◆ The task ◆
In full and without change, transcribe the records below.

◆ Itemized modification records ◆
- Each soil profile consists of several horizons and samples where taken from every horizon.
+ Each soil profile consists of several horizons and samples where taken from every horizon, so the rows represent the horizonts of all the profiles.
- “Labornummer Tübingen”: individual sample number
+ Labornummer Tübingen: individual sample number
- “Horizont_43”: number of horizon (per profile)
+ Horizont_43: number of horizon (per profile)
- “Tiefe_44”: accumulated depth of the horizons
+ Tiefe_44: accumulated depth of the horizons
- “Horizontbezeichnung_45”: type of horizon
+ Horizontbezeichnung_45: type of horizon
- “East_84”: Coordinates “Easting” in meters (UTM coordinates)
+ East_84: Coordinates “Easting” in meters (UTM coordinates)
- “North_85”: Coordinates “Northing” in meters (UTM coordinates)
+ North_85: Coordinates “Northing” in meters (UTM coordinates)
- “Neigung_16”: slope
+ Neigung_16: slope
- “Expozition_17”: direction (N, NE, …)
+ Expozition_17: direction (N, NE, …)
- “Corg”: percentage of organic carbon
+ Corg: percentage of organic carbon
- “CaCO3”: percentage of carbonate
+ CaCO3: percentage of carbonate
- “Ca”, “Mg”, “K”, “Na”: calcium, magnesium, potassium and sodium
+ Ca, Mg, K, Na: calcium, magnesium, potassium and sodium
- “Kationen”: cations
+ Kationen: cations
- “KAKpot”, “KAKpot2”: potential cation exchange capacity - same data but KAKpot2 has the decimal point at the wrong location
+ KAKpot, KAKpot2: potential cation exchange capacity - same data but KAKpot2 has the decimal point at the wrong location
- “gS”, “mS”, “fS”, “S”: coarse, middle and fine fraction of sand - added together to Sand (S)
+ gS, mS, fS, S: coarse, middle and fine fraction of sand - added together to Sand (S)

◆ Your response ◆
- Each soil profile consists of several horizons and samples where taken from every horizon.
+ Each soil profile consists of several horizons and samples where taken from every horizon, so the rows represent the horizonts of all the profiles.
- “Labornummer Tübingen”: individual sample number
+ Labornummer Tübingen: individual sample number
- “Horizont_43”: number of horizon (per profile)
+ Horizont_43: number of horizon (per profile)
- “Tiefe_44”: accumulated depth of the horizons
+ Tiefe_44: accumulated depth of the horizons
- “Horizontbezeichnung_45”: type of horizon
+ Horizontbezeichnung_45: type of horizon
- “East_84”: Coordinates “Easting” in meters (UTM coordinates)
+ East_84: Coordinates “Easting” in meters (UTM coordinates)
- “North_85”: Coordinates “Northing” in meters (UTM coordinates)
+ North_85: Coordinates “Northing” in meters (UTM coordinates)
- “Neigung_16”: slope
+ Neigung_16: slope
- “Expozition_17”: direction (N, NE, …)
+ Expozition_17: direction (N, NE, …)
- “Corg”: percentage of organic carbon
+ Corg: percentage of organic carbon
- “CaCO3”: percentage of carbonate
+ CaCO3: percentage of carbonate
- “Ca”, “Mg”, “K”, “Na”: calcium, magnesium, potassium and sodium
+ Ca, Mg, K, Na: calcium, magnesium, potassium and sodium
- “Kationen”: cations
+ Kationen: cations
- “KAKpot”, “KAKpot2”: potential cation exchange capacity - same data but KAKpot2 has the decimal point at the wrong location
+ KAKpot, KAKpot2: potential cation exchange capacity - same data but KAKpot2 has the decimal point at the wrong location
- “gS”, “mS”, “fS”, “S”: coarse, middle and fine fraction of sand - added together to Sand (S)
+ gS, mS, fS, S: coarse, middle and fine fraction of sand - added together to Sand (S)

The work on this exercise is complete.